→ **What this task involves**
From the listing below, give again exactly the lines from the line with "margin-top: 48px ->" to the line with "text: /.dotfiles/.local/README.md ->", ends included, without any pictures.

→ **The data**
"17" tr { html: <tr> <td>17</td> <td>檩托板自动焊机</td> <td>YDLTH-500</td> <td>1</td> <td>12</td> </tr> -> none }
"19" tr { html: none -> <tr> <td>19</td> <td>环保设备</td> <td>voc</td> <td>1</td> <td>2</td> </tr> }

==

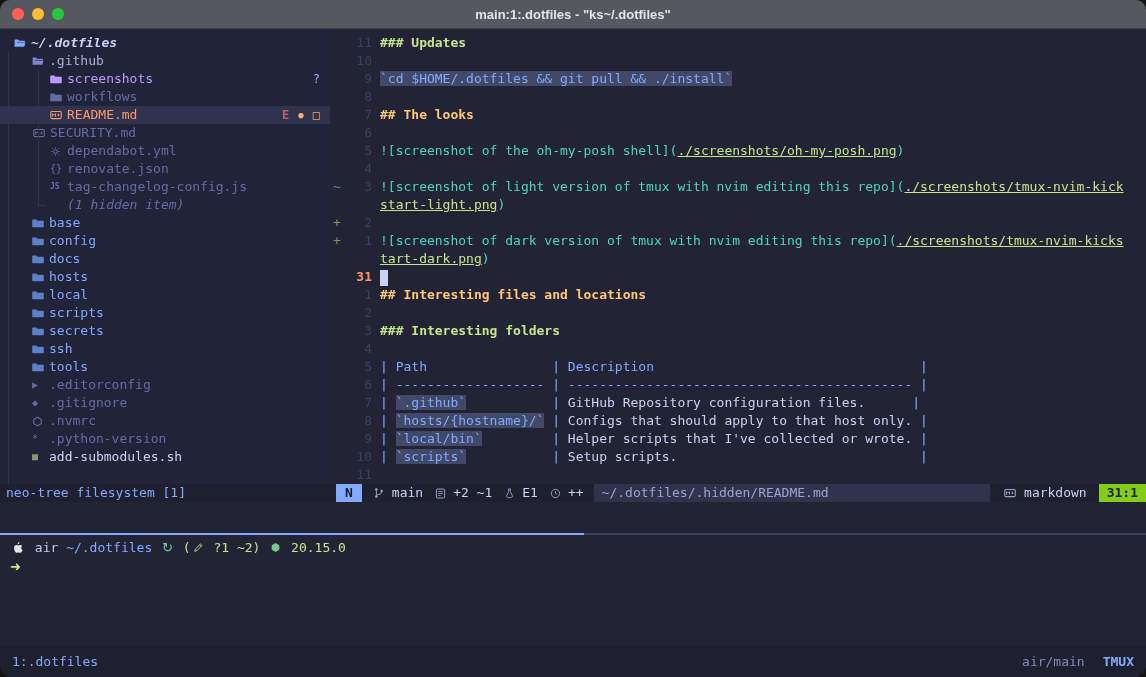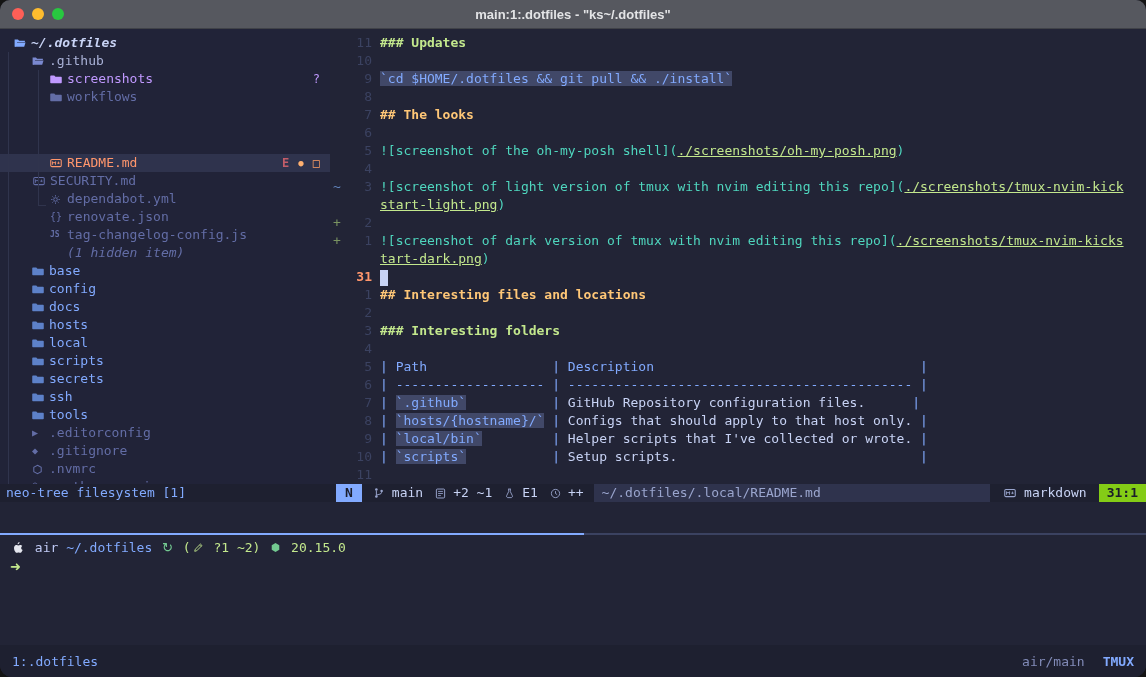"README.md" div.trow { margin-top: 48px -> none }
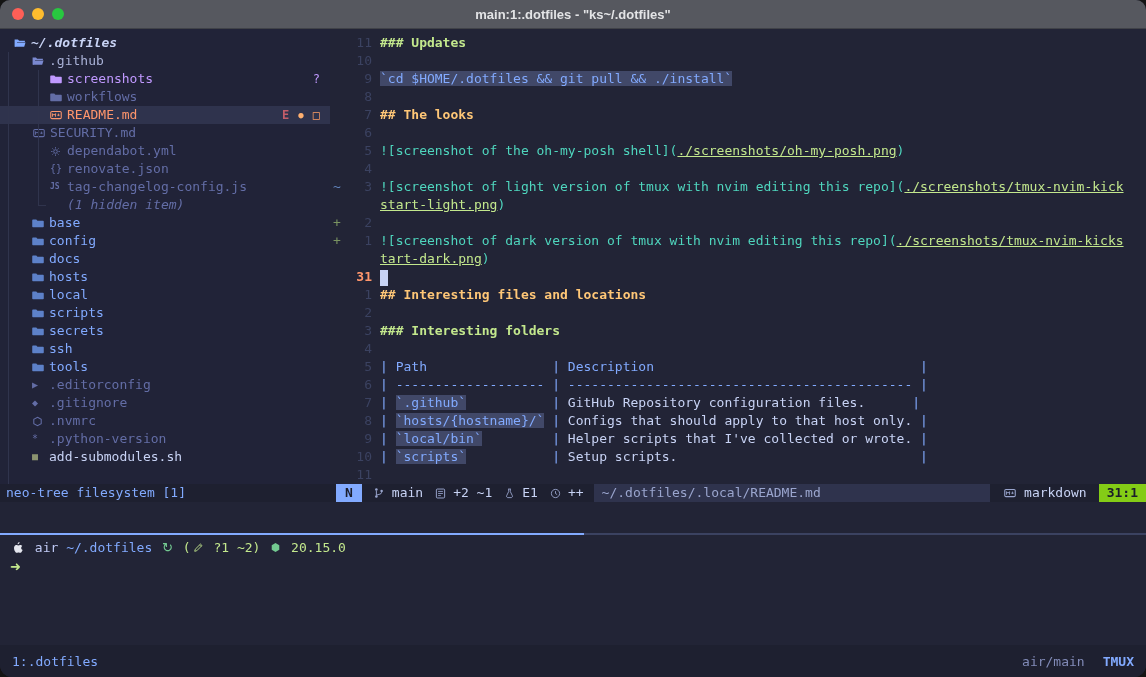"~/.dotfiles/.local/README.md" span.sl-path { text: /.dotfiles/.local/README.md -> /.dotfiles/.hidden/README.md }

* * *

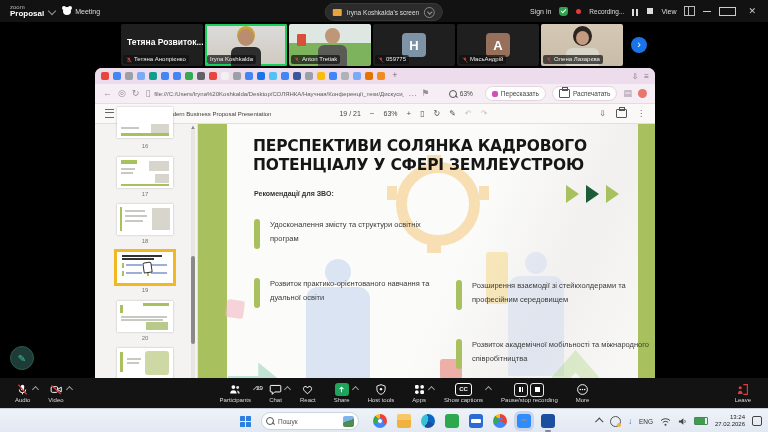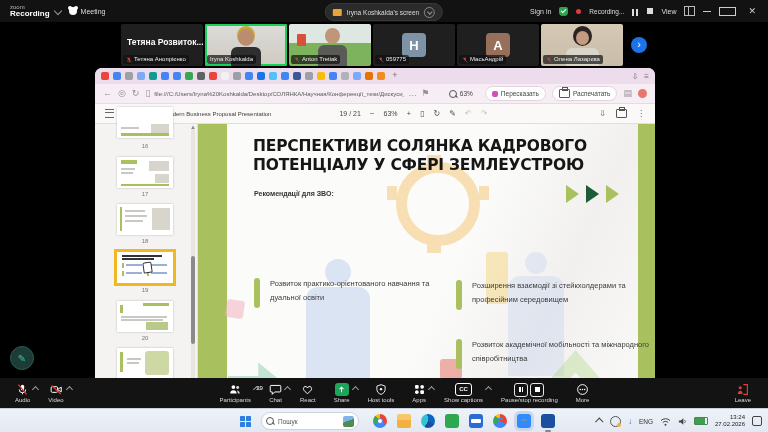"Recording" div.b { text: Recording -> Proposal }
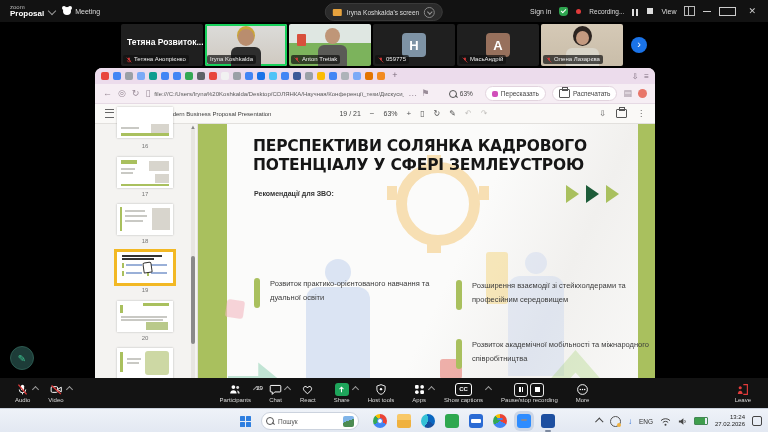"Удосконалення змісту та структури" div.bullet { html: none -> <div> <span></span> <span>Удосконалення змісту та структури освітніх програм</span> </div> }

→ **Reply**
"README.md" div.trow { margin-top: 48px -> none }
"~/.dotfiles/.local/README.md" span.sl-path { text: /.dotfiles/.local/README.md -> /.dotfiles/.hidden/README.md }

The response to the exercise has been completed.